Building on this novel approach to taste prediction, the taste of natural product molecules from COCONUT (https://coconut.naturalproducts.net/) has been successfully predicted. After removing 351 of these error molecules, 103 762 of the remaining 406 919 molecules were predicted to be bitter and 303 157 were predicted to be non-bitter. To understand the scale of this achievement, consider that an experienced taster evaluating 100 substances per day would require nearly eleven years to complete this task, not accounting for the difficulty of acquiring molecules and potential toxicity of the molecules. Hence, this model marks a significant advancement in the field, accelerating the process of predicting tastes and serving as a valuable tool for both taste research and flavor development.

By using the simple, modularized model HGNN which can compete with the latest GNN models, this research offers fresh insights into how straightforward algorithms and architectures can tackle complex tasks. The way the modules work together demonstrates the potential of modular designs to yield results greater than the sum of their parts, shows a cumulative effect where 1 + 1 > 2, inviting further exploration for novel applications of established algorithms.

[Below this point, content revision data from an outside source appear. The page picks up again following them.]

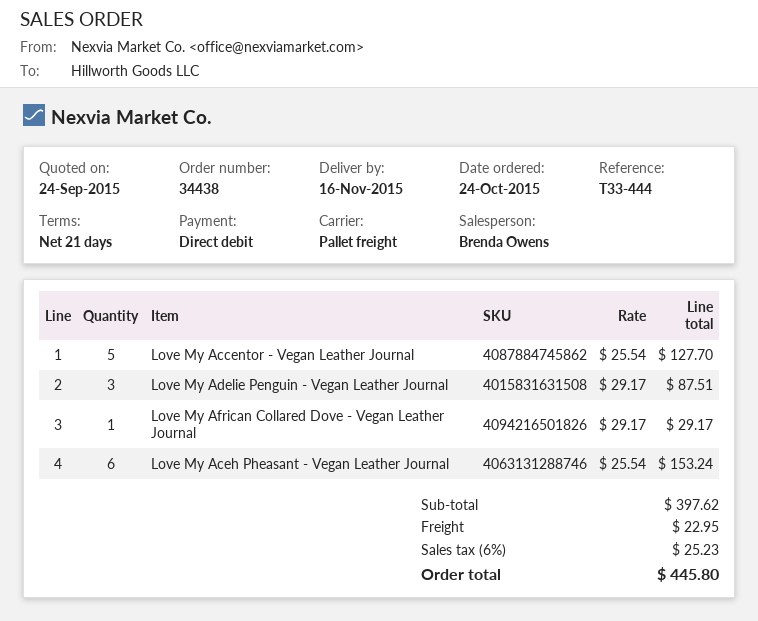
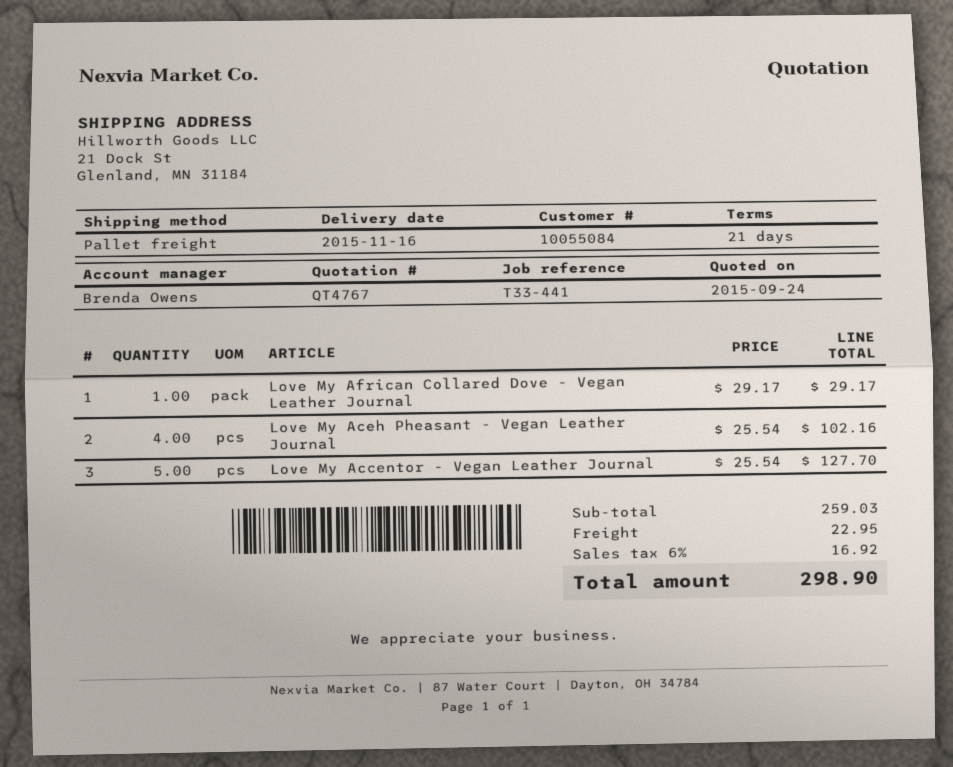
reference: T33-444 -> T33-441
Love My Adelie Penguin - Vegan Leather Journal: 3 x 29.17 = 87.51 -> none
Love My Aceh Pheasant - Vegan Leather Journal: 6 x 25.54 = 153.24 -> 4 x 25.54 = 102.16
subtotal: 397.62 -> 259.03
tax: 6% = 25.23 -> 6% = 16.92
total: 445.80 -> 298.90

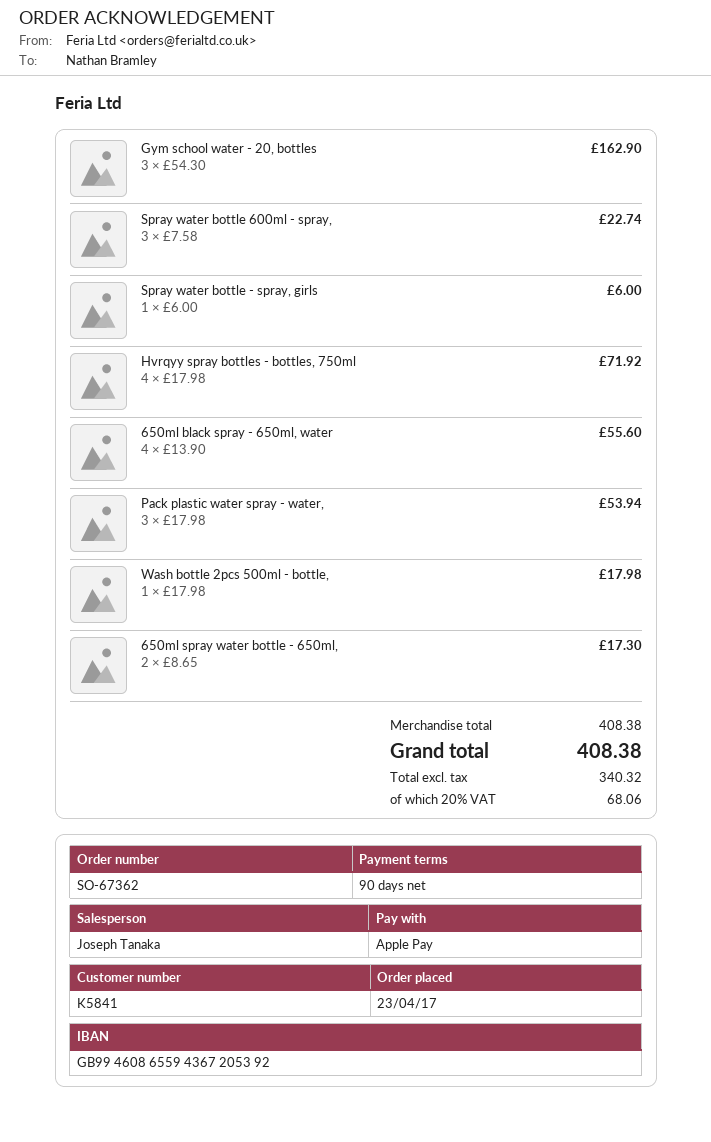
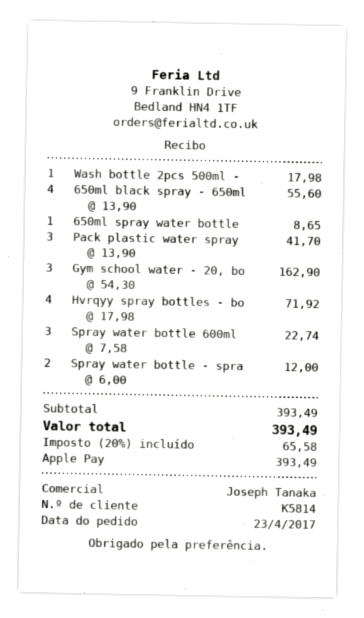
customer number: K5841 -> K5814
Spray water bottle - spray, girls: 1 x 6.00 = 6.00 -> 2 x 6.00 = 12.00
Pack plastic water spray - water,: 3 x 17.98 = 53.94 -> 3 x 13.90 = 41.70
650ml spray water bottle - 650ml,: 2 x 8.65 = 17.30 -> 1 x 8.65 = 8.65
subtotal: 408.38 -> 393.49
tax: 20% = 68.06 -> 20% = 65.58
total: 408.38 -> 393.49

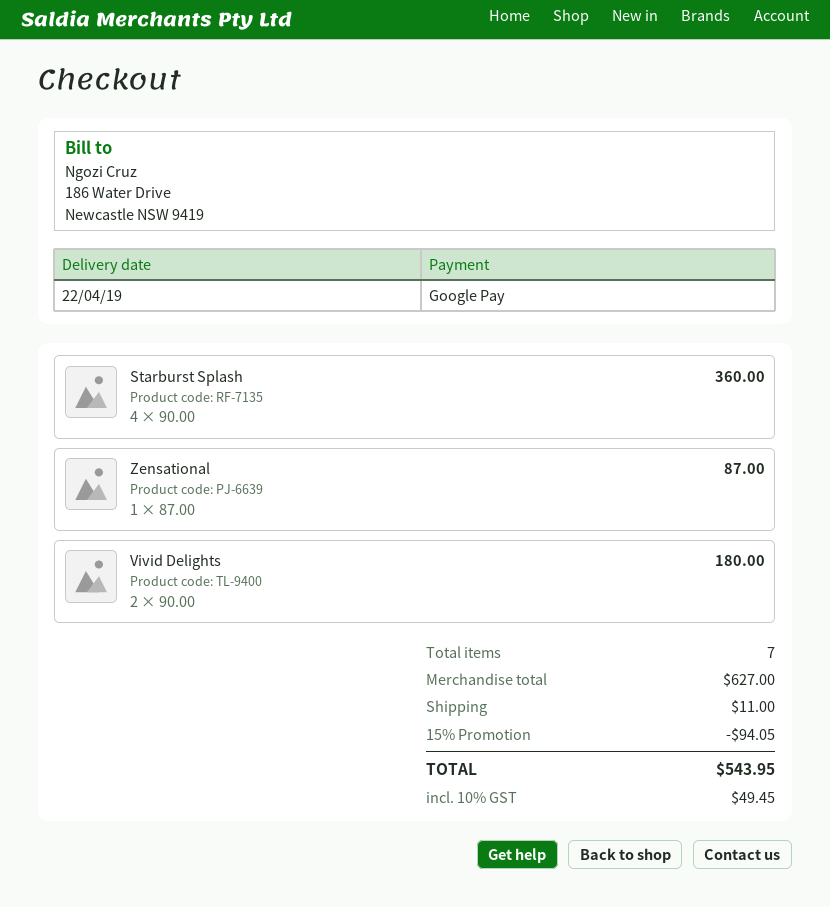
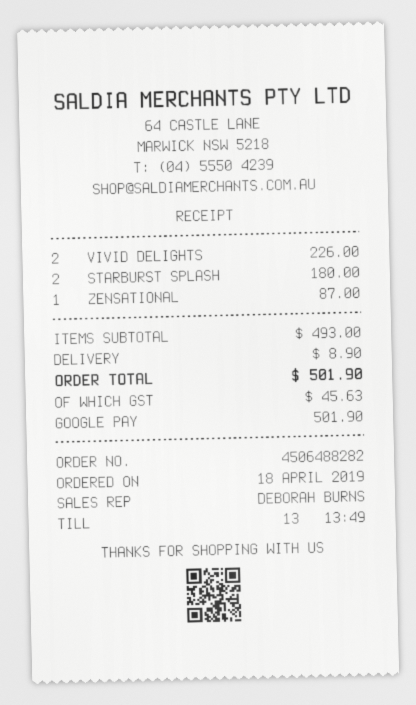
Starburst Splash: 4 for 360.00 -> 2 for 180.00
Vivid Delights: 2 for 180.00 -> 2 for 226.00
subtotal: 627.00 -> 493.00
discount: 15% = 94.05 -> none
shipping: 11.00 -> 8.90
tax: 49.45 -> 45.63
total: 543.95 -> 501.90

It provides a novel way to design deep learning models.

For the first time, this modular design and the latest GNN models have been applied to the prediction of bitter-sweet tastes, achieving an accuracy of 0.86, which is almost on par with the highest level model in this field with an accuracy of 0.88. This innovative approach propels the advancement of the taste prediction domain and represents a significant contribution to our understanding of this intricate biological system.

The TastePD website, developed alongside the model, currently hosts a bitter-sweet taste predictor and a complementary database. Efforts are underway to expand this into a multi-flavor predictor, aiming to provide a comprehensive tool for taste prediction research. Welcome to continue to follow our progress. This development will greatly enhance accessibility and applicability of taste prediction models, deepening our comprehensive understanding of taste.

Regarding practical considerations such as individual variances in taste perception thresholds, the relationship between flavor intensity and concentration, and the dynamic nature of datasets in real-world settings, it is hopeful that with an increase in training data, the performance of the taste prediction model will continue to improve, further contributing to the exploration of the fascinating world of taste.

5 Conclusion

Through a novel modular design method, we obtained a new graph neural network HGNN, which is superior to the traditional GNN like weave, GAT, and MPNN. Based on HGNN and other three well-performed GNNs, BitterGNNs were developed, which have the same performance than even better than the best-known method RDKFP-MLP. And through factor analysis and correlation analysis, we determined that molecules with greater interacting surface areas, mass, shape complexity are associated with bitterness. In addition, we developed a server TastePD where the models and datasets were deployed.

Supplementary Material

vbae041_Supplementary_Data

Acknowledgements

We are grateful to all people who support us. The authors thank the anonymous reviewers for their valuable suggestions.

Contributor Information

Yi He, Key Laboratory for Molecular Enzymology and Engineering of Ministry of Education, School of Life Science, Jilin University, Changchun 130012, China.

Kaifeng Liu, Key Laboratory for Molecular Enzymology and Engineering of Ministry of Education, School of Life Science, Jilin University, Changchun 130012, China.

Yuyang Liu, Key Laboratory for Molecular Enzymology and Engineering of Ministry of Education, School of Life Science, Jilin University, Changchun 130012, China.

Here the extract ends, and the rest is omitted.